Real-Time Volume Detection

Speaking normally -> volume bar at 60-80%, RMS around -18 dB, spectrum concentrated in the 200-2000 Hz voice band

Record and Playback

Record 5 seconds of 'test recording' -> playback is clear with no noise, file size 87 KB (WebM Opus)

Self-Noise Floor Check

Quiet environment -> RMS < 5%, spectrum shows faint electrical noise around 50 Hz (typical laptop-mic self-noise)

FAQ

What does the microphone test do?

Confirms the browser can access your mic, displays a real-time waveform or volume meter, and (in some builds) records a short sample for playback. Useful before joining a call to check that the mic is selected, sensitive enough, and not picking up too much background noise.

Why doesn't the meter move when I speak?

Either the browser doesn't have microphone permission (check the address bar), the wrong mic is selected (pick from the dropdown), the system mic level is muted/zero, or another app is exclusively using the mic. Try systemic checks one by one.

Can I switch between microphones?

Yes - the dropdown lists every microphone the browser detects. Built-in laptop mic, USB headset, Bluetooth headset, and external XLR-via-USB-interface all appear. Switching restarts the audio capture immediately.

Is my voice uploaded?

No. The audio stream is processed in your browser. If a 'record sample' feature exists, the audio is held in browser memory and can be played back locally. Nothing is uploaded unless you explicitly share.

Why does my voice sound different in playback?

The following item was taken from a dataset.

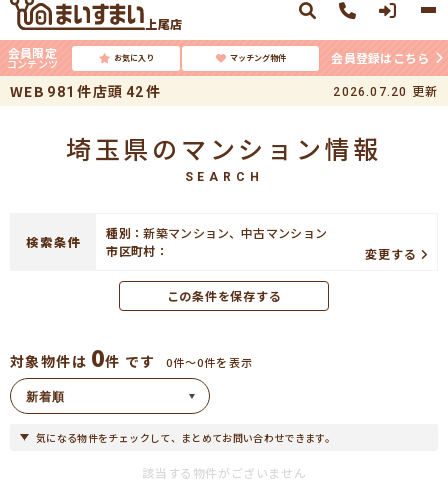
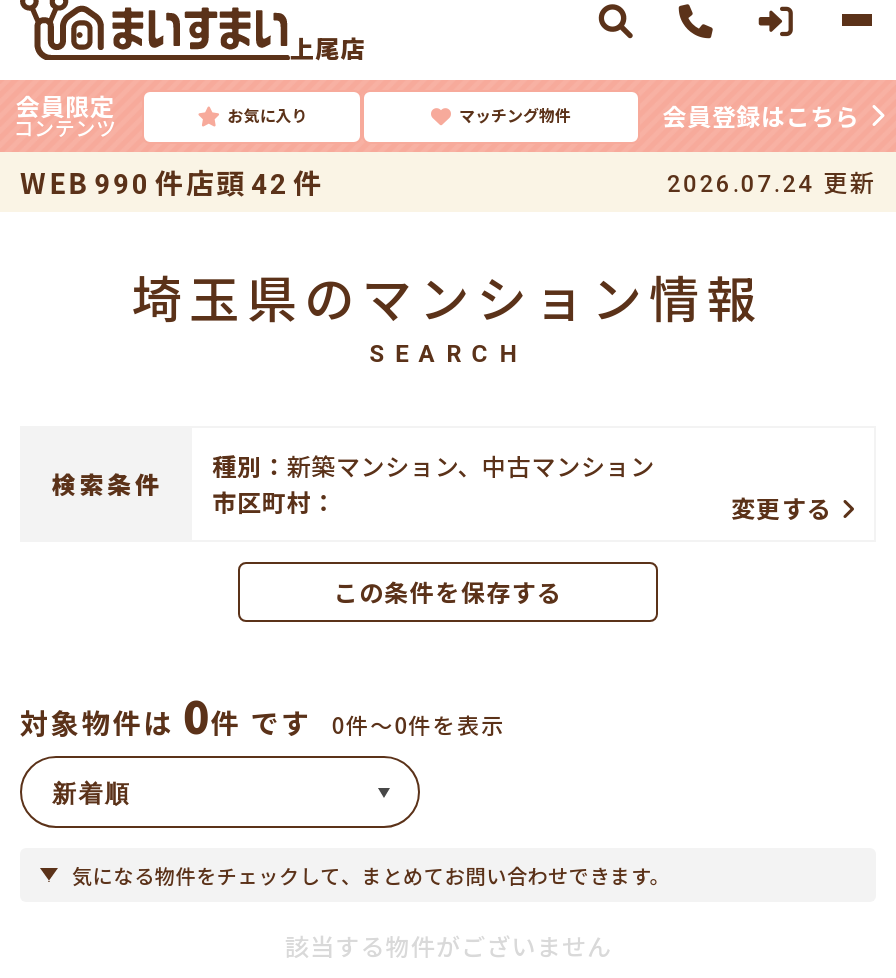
- WEB 981 件店頭 42 件
+ WEB 990 件店頭 42 件

- 2026.07.20更新
+ 2026.07.24更新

Bone conduction. You hear yourself partly through the skull (lower-pitched), but a microphone captures only the air-conducted sound (higher-pitched). The recorded version is what other people on a call hear, even though it sounds 'wrong' to you.

How do I check for echo or background noise?

Speak in normal voice and watch the meter; long sustained noise on the meter while you're silent is background interference (fans, AC, traffic). Wear headphones during calls to prevent the speaker output from looping back into the mic.

Why is my volume too low?

Boost the input level in OS sound settings (Windows Sound, macOS System Settings → Sound → Input). Many built-in mics also benefit from speaking closer (15-30 cm). Avoid USB mics with no preamp - the output is often weak.